▶ [What you need to do]
Go through the entries below and pick out every line with "warm".

▶ [Data shown]
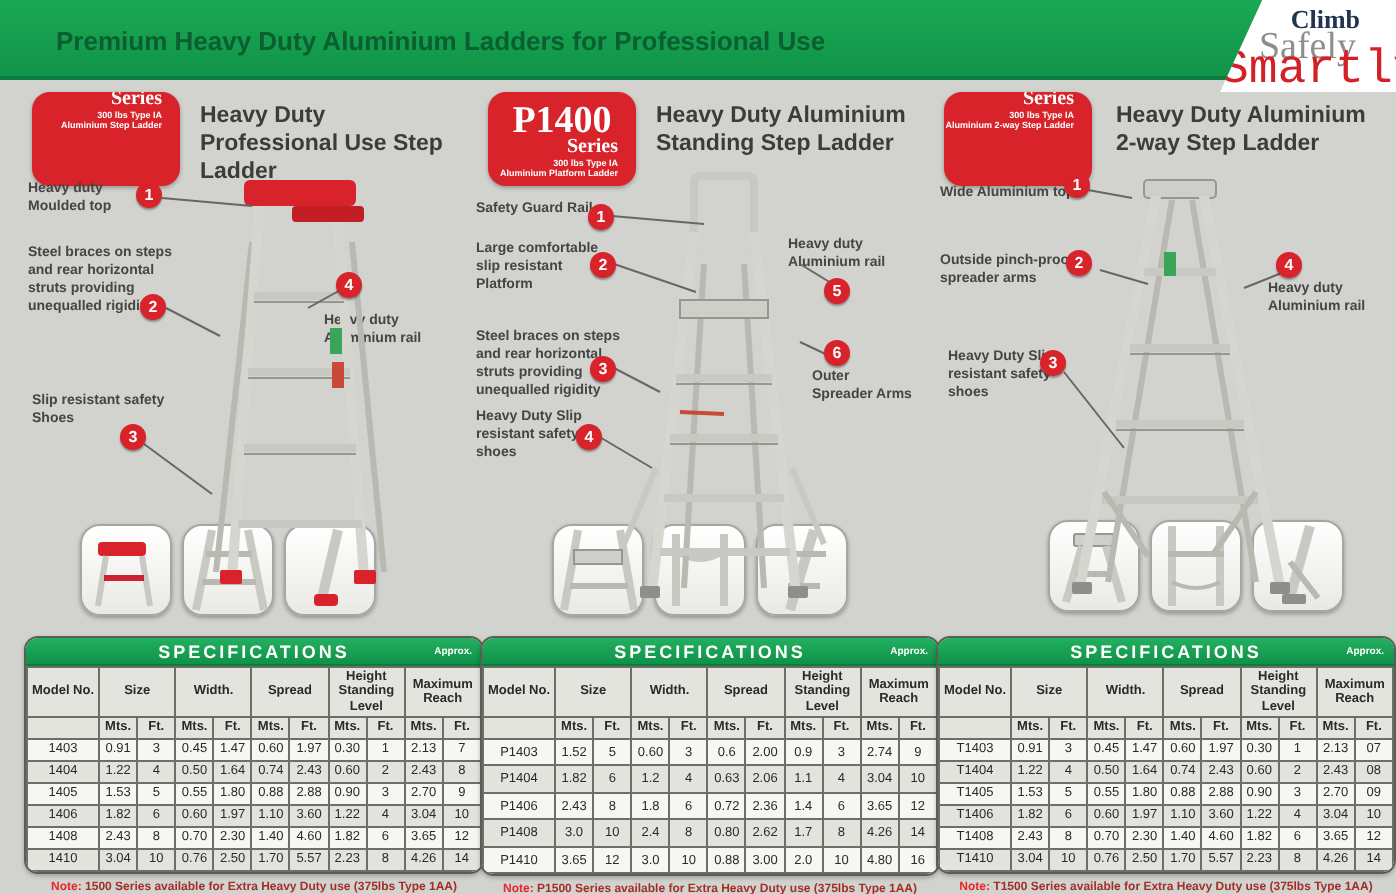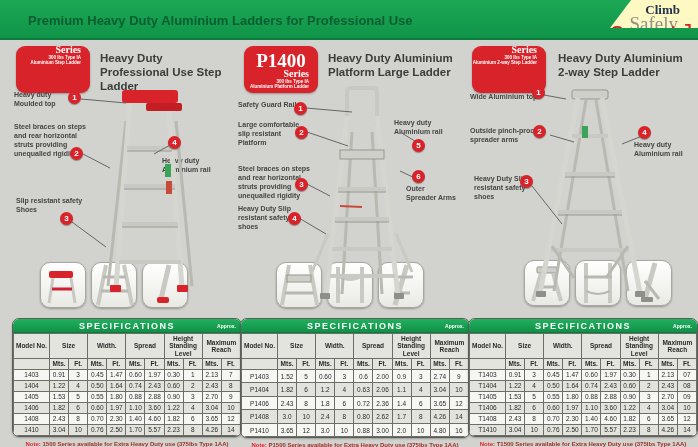--- a/index.html
+++ b/index.html
@@ -3,21 +3,21 @@
 <meta charset="utf-8">
 <style>
   * { box-sizing: border-box; margin: 0; padding: 0; }
   body { font-family: "Liberation Sans", sans-serif; background:#b9b9b5; }
   .page { position:relative; width:698px; height:447px; background:#d2d2ce; overflow:hidden; }
 
   
   .hdr { position:absolute; left:0; top:0; width:698px; height:40px;
          background:linear-gradient(#1ba854,#109449); border-bottom:2px solid #0b7c3d; }
   .hdr-title { position:absolute; left:28px; top:13px; font-size:13px; font-weight:bold; color:#0a5e31; }
-  .logo { position:absolute; right:0; top:0; width:88px; height:28px; background:#fef9c3;
+  .logo { position:absolute; right:0; top:0; width:88px; height:46px; background:#ffffff;
           clip-path:polygon(24% 0, 100% 0, 100% 100%, 0 100%);
           box-shadow:-2px 0 2px rgba(0,0,0,.25); z-index:5; padding:2px 4px 0 0; text-align:right; }
   .logo-climb   { font-family:"Liberation Serif", serif; font-size:13px; color:#23344f; font-weight:bold; margin-right:14px; }
   .logo-safely  { font-family:"Liberation Serif", serif; font-size:19px; color:#8e8e8c; margin-top:-5px; margin-right:16px; }
   .logo-smartly { font-family:Liberation Mono, monospace; font-size:24px; color:#d42127; margin-top:-13px; margin-right:2px; }
 
   
   .panel { position:absolute; top:40px; width:226px; height:276px; }
   .badge { position:absolute; left:10px; top:6px; width:74px; height:47px; background:#d8232a;
            border-radius:9px; color:#fff; box-shadow:0 1px 2px rgba(0,0,0,.3); overflow:hidden; }
@@ -155,21 +155,21 @@
     </div>
   </section>
 
   <section class="panel" style="left:234px">
     <div class="badge badge-wide">
       <div class="badge-num">P1400</div>
       <div class="badge-series">Series</div>
       <div class="badge-tiny">300 lbs Type IA</div>
       <div class="badge-tiny">Aluminium Platform Ladder</div>
     </div>
-    <div class="prod-title">Heavy Duty Aluminium Platform Large Ladder</div>
+    <div class="prod-title">Heavy Duty Aluminium Standing Step Ladder</div>
 
     <svg class="ladder" style="left:66px;top:44px" width="120" height="218" viewBox="0 0 120 218">
       <path d="M47,42 L47,8 Q47,4 51,4 L73,4 Q77,4 77,8 L77,42" fill="none" stroke="#c9c9c3" stroke-width="4"></path>
       <line class="rail2" x1="52" y1="48" x2="42" y2="210"></line>
       <line class="rail2" x1="72" y1="48" x2="82" y2="210"></line>
       <line class="rail" x1="47" y1="32" x2="26" y2="212"></line>
       <line class="rail" x1="77" y1="32" x2="98" y2="212"></line>
       <rect x="40" y="66" width="44" height="9" fill="#cfcfca" stroke="#97978f" stroke-width="1"></rect>
       <line class="step" x1="38" y1="105" x2="86" y2="105"></line>
       <line class="step" x1="35" y1="135" x2="89" y2="135"></line>

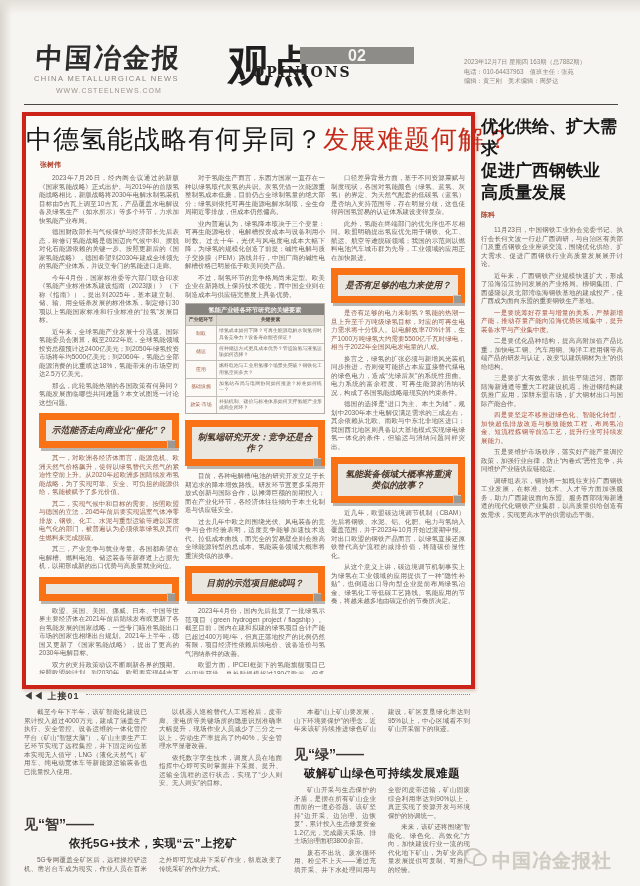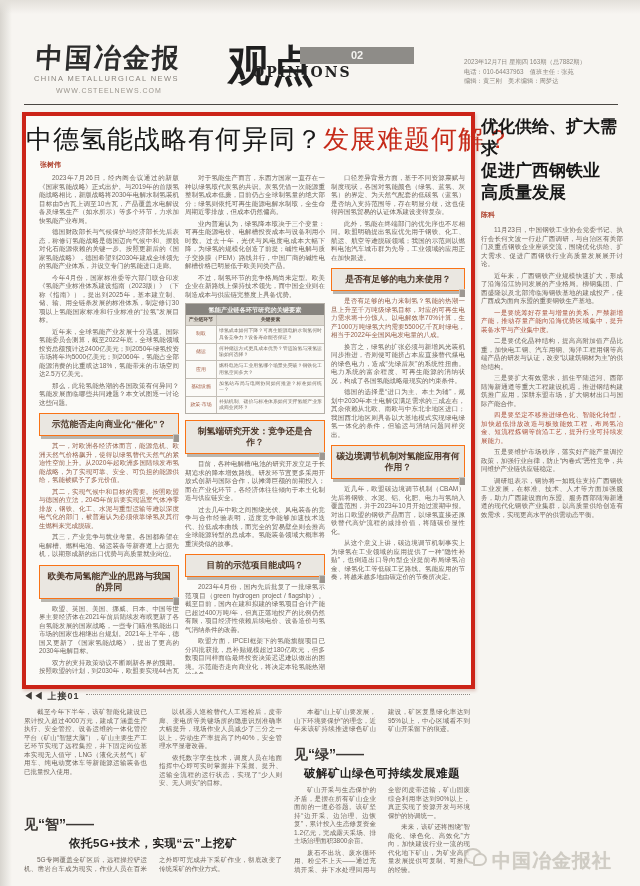--- a/index.html
+++ b/index.html
@@ -16,41 +16,41 @@
   .para.warm{color:#93604c;}
 
   
   .masthead-logo-cn{left:36px;top:40px;font-family:"DejaVu Serif",serif;font-weight:900;
         font-size:27px;letter-spacing:2px;color:#2b2b2b;transform:skewX(-4deg);}
   .masthead-logo-en{left:34px;top:74px;font-size:7.5px;letter-spacing:1.4px;color:#8a857e;}
   .masthead-site{left:56px;top:87px;font-size:7px;letter-spacing:1px;color:#9a958d;}
   .section-cn{left:228px;top:38px;font-family:"DejaVu Serif",serif;font-weight:900;
         font-size:42px;color:#1f1f1f;letter-spacing:2px;}
   .pagenum-badge{left:300px;top:47px;width:114px;height:17px;background:#8e8c88;
-        color:#f4f3f0;font-weight:bold;font-size:11px;text-align:center;line-height:17px;}
+        color:#f4f3f0;font-weight:bold;font-size:16px;text-align:center;line-height:17px;}
   .section-en{left:252px;top:64px;font-family:"DejaVu Serif",serif;font-weight:900;
         font-size:14px;letter-spacing:2px;color:#222;}
   .issue-info{left:464px;top:57px;width:160px;font-size:6.3px;line-height:9.5px;color:#8b867f;}
   .mast-rule{left:24px;top:104px;width:594px;height:0;border-top:1.6px solid #4a4743;}
 
   
   .main-box{left:22px;top:112px;width:445px;height:569px;border:4px solid #cc2418;
         background:#fbfaf7;box-shadow:1px 2px 3px rgba(150,60,40,.25);}
   .main-headline{position:absolute;left:0;top:8px;width:100%;text-align:right;
         font-weight:400;font-size:26px;letter-spacing:1px;line-height:30px;white-space:nowrap;}
   .main-headline .blk{color:#181818;}
   .main-headline .rd{color:#c62b1a;}
   .byline{position:absolute;left:14px;top:44px;font-size:7px;font-weight:bold;color:#b04632;}
   .col{position:absolute;top:58px;height:500px;overflow:hidden;}
   .col1{left:13px;width:140px;}
   .col2{left:159px;width:140px;}
   .col3{left:305px;width:134px;}
-  .subhead{position:relative;background:#eae7e1;border:1px solid #f97316;
+  .subhead{position:relative;background:#eae7e1;border:7px solid #f97316;
         box-shadow:2px 3px 0 #bab6af;padding:5px 4px;margin:6px 0 6px 0;text-align:center;
-        font-weight:bold;font-size:8.8px;line-height:11px;color:#4d382a;}
+        font-weight:bold;font-size:8.8px;line-height:11px;color:#4d382a;font-style:italic;}
   .shicon{position:absolute;right:-3px;bottom:-7px;width:8px;height:8px;background:#9d9892;
         box-shadow:inset 1px 1px 0 #c8c4bd;}
 
   
   .ktable{margin:4px 0;border:1px solid #b3aea6;font-size:4.9px;line-height:6.3px;}
   .ktable .ttitle{background:#87847f;color:#f5f4f1;font-weight:bold;font-size:6.2px;
         line-height:11px;text-align:center;}
   .ktable .thead{display:flex;background:#dedad2;font-weight:bold;color:#5a5048;}
   .ktable .thead div{padding:2px;text-align:center;}
   .trow{display:flex;border-top:1px solid #c4bfb7;}
@@ -128,21 +128,20 @@
       <div class="subhead">
         <span>示范能否走向商业化“催化”？</span>
         <span class="shicon"></span>
       </div>
       <div>
           <p class="para warm">其一，对欧洲各经济体而言，能源危机、欧洲天然气价格飙升，使得以绿氢替代天然气的紧迫性空前上升。从2020年起欧洲多国陆续发布氢能战略，为了实现可靠、安全、可负担的能源供给，氢能被赋予了多元价值。</p>
           <p class="para warm">其二，实现气候中和目标的需要。按照欧盟与德国的立法，2045年前后要实现温室气体净零排放，钢铁、化工、水泥与重型运输等难以深度电气化的部门，被普遍认为必须依靠绿氢及其衍生燃料来完成脱碳。</p>
           <p class="para">其三，产业竞争与就业考量。各国都希望在电解槽、燃料电池、储运装备等新赛道上占据先机，以期形成新的出口优势与高质量就业岗位。</p>
         </div>
       <div class="subhead">
-        <span>欧美布局氢能产业的思路与我国的异同</span>
         <span class="shicon"></span>
       </div>
       <div>
           <p class="para">欧盟、英国、美国、挪威、日本、中国等世界主要经济体在2021年前后陆续发布或更新了各自氢能发展的国家战略，一些专门瞄准氢能出口市场的国家也相继出台规划。2021年上半年，德国又更新了《国家氢能战略》，提出了更高的2030年电解目标。</p>
           <p class="para">双方的支持政策动议不断刷新各界的预期。按照欧盟的计划，到2030年，欧盟要实现44吉瓦以上的电解能力，产氢市场主要利用北海（North Sea）地区的海上风电资源，很多项目通过竞价遴选。2022年，美国在2021年制定的国家氢能战略基础上，推出每公斤最高3美元的绿氢税收抵免，锚定到2030年实现绿氢成本1美元/公斤的目标。</p>
         </div>
     </div>
 
     <div class="col col2">
       <div>
@@ -205,21 +204,21 @@
       <div class="subhead">
         <span>是否有足够的电力来使用？</span>
         <span class="shicon"></span>
       </div>
       <div>
           <p class="para warm">是否有足够的电力来制氢？氢能的热潮一旦上升至千万吨级绿氢目标，对应的可再生电力需求将十分惊人。以电解效率70%计算，生产1000万吨绿氢大约需要5500亿千瓦时绿电，相当于2022年全国风电发电量的八成。</p>
           <p class="para">换言之，绿氢的扩张必须与新增风光装机同步推进，否则便可能挤占本应直接替代煤电的绿色电力，造成“先绿后灰”的系统性扭曲。电力系统的富余程度、可再生能源的消纳状况，构成了各国氢能战略最现实的约束条件。</p>
           <p class="para">德国的选择是“进口为主、本土为辅”，规划中2030年本土电解仅满足需求的三成左右，其余依赖从北欧、南欧与中东北非地区进口；我国西北地区则具备以大基地模式实现绿电绿氢一体化的条件，但输运与消纳问题同样突出。</p>
         </div>
       <div class="subhead">
-        <span>碳边境调节机制对氢能应用有何作用？</span>
+        <span>氢能装备领域大概率将重演类似的故事？</span>
         <span class="shicon"></span>
       </div>
       <div>
           <p class="para">近几年，欧盟碳边境调节机制（CBAM）先后将钢铁、水泥、铝、化肥、电力与氢纳入覆盖范围，并于2023年10月开始过渡期申报。对出口欧盟的钢铁产品而言，以绿氢直接还原铁替代高炉流程的减排价值，将随碳价显性化。</p>
           <p class="para">从这个意义上讲，碳边境调节机制事实上为绿氢在工业领域的应用提供了一种“隐性补贴”，也倒逼出口导向型企业提前布局绿氢冶金、绿氢化工等低碳工艺路线。氢能应用的节奏，将越来越多地由碳定价的节奏所决定。</p>
         </div>
     </div>
   </div>
 
   <div class="abs right-art">

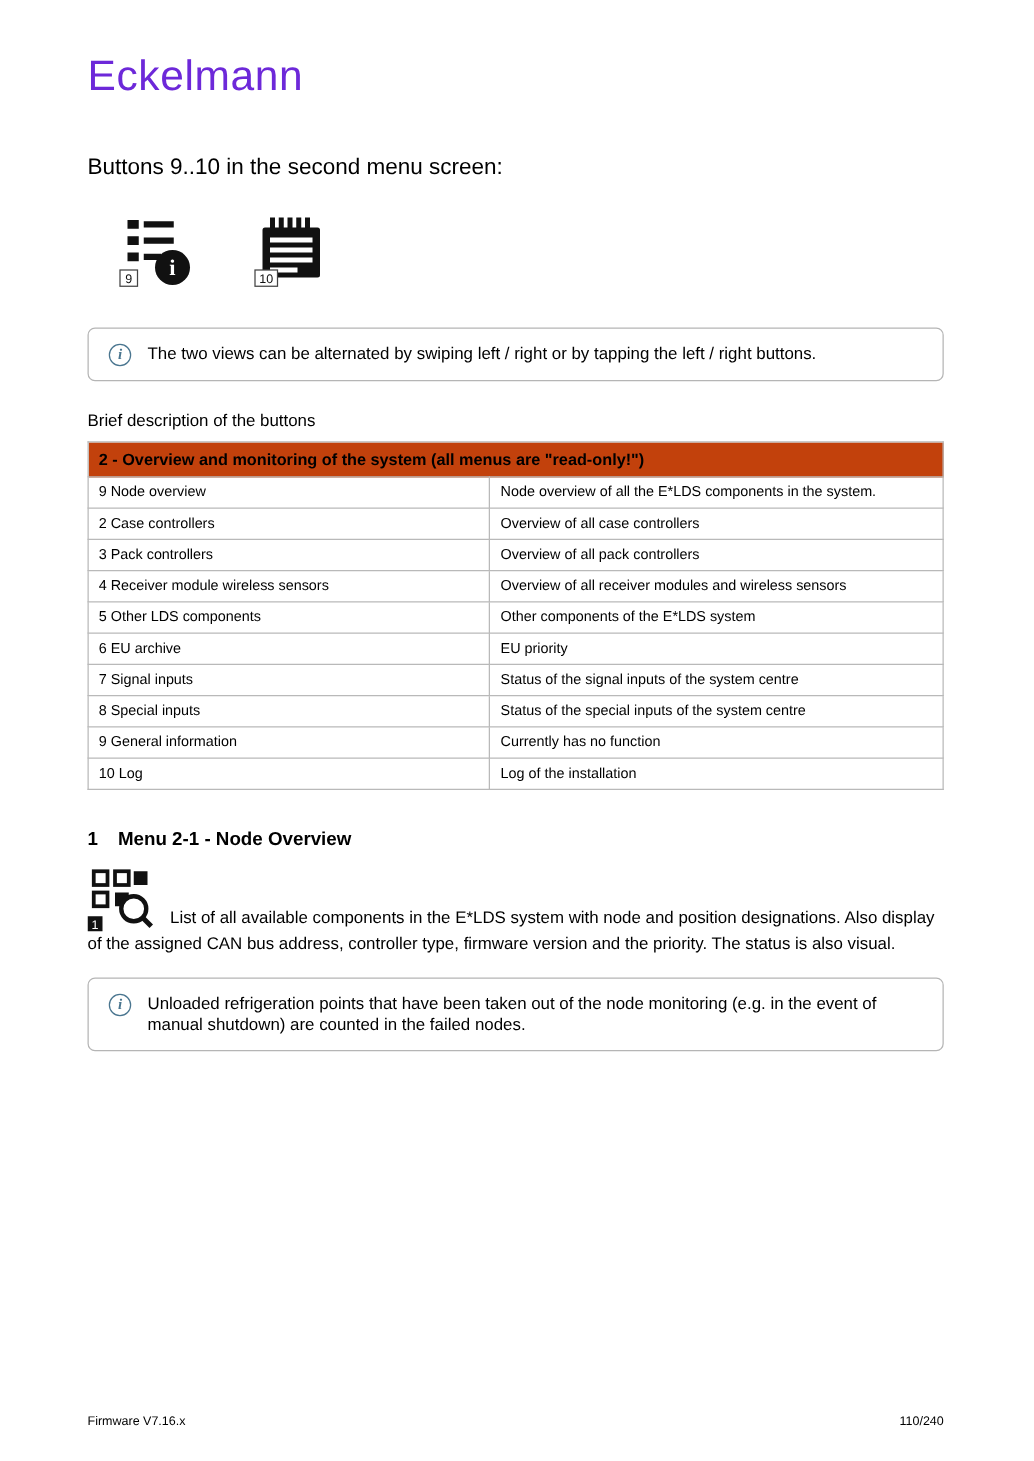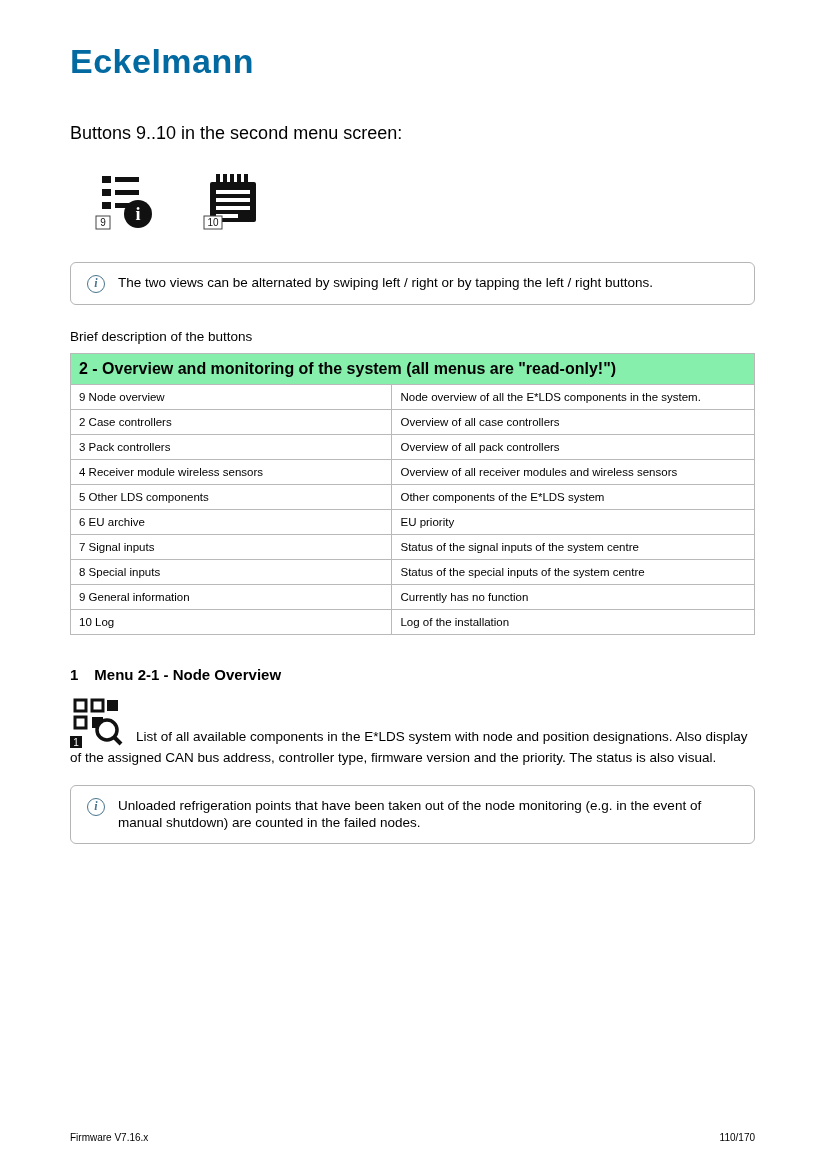--- a/index.html
+++ b/index.html
@@ -10,23 +10,23 @@
     background:#ffffff;
     font-family:"Liberation Sans", sans-serif;
     color:#000;
     overflow:hidden;
   }
   .content { position:absolute; left:70px; top:0; width:685px; }
 
   .logo {
     margin-top:42px;
     font-size:34px;
-    font-weight:700;
+    font-weight:400;
     letter-spacing:0.5px;
-    color:#0369a1;
+    color:#6d28d9;
   }
 
   .intro { margin-top:42px; font-size:18px; }
 
   .buttons-row {
     margin-top:26px;
     margin-left:24px;
     display:flex;
     align-items:flex-end;
     gap:46px;
@@ -69,23 +69,23 @@
     font-size:11.5px;
   }
   table.desc-table th, table.desc-table td {
     border:1px solid #b9b9b9;
     padding:6px 8px;
     text-align:left;
     font-weight:normal;
     vertical-align:middle;
   }
   table.desc-table th {
-    background:#86efac;
+    background:#c2410c;
     font-weight:bold;
-    font-size:16px;
+    font-size:13px;
   }
   table.desc-table td.col-label { width:47%; }
 
   .menu-heading {
     margin-top:31px;
     font-size:15px;
     font-weight:bold;
     display:flex;
     gap:16px;
   }
@@ -249,15 +249,15 @@
     <div class="infobox second">
       <span class="circle-i">i</span>
       <span>Unloaded refrigeration points that have been taken out of the node monitoring (e.g. in the event of manual shutdown) are counted in the failed nodes.</span>
     </div>
 
   </div>
 
   <div class="footer">
     <span class="left">Firmware V7.16.x</span>
     <span class="center">16.05.2023</span>
-    <span class="right">110/170</span>
+    <span class="right">110/240</span>
   </div>
 </div>
 
 </body></html>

▶ [Written solution]
   .para.warm{color:#93604c;}
           <p class="para warm">其一，对欧洲各经济体而言，能源危机、欧洲天然气价格飙升，使得以绿氢替代天然气的紧迫性空前上升。从2020年起欧洲多国陆续发布氢能战略，为了实现可靠、安全、可负担的能源供给，氢能被赋予了多元价值。</p>
           <p class="para warm">其二，实现气候中和目标的需要。按照欧盟与德国的立法，2045年前后要实现温室气体净零排放，钢铁、化工、水泥与重型运输等难以深度电气化的部门，被普遍认为必须依靠绿氢及其衍生燃料来完成脱碳。</p>
           <p class="para warm">是否有足够的电力来制氢？氢能的热潮一旦上升至千万吨级绿氢目标，对应的可再生电力需求将十分惊人。以电解效率70%计算，生产1000万吨绿氢大约需要5500亿千瓦时绿电，相当于2022年全国风电发电量的八成。</p>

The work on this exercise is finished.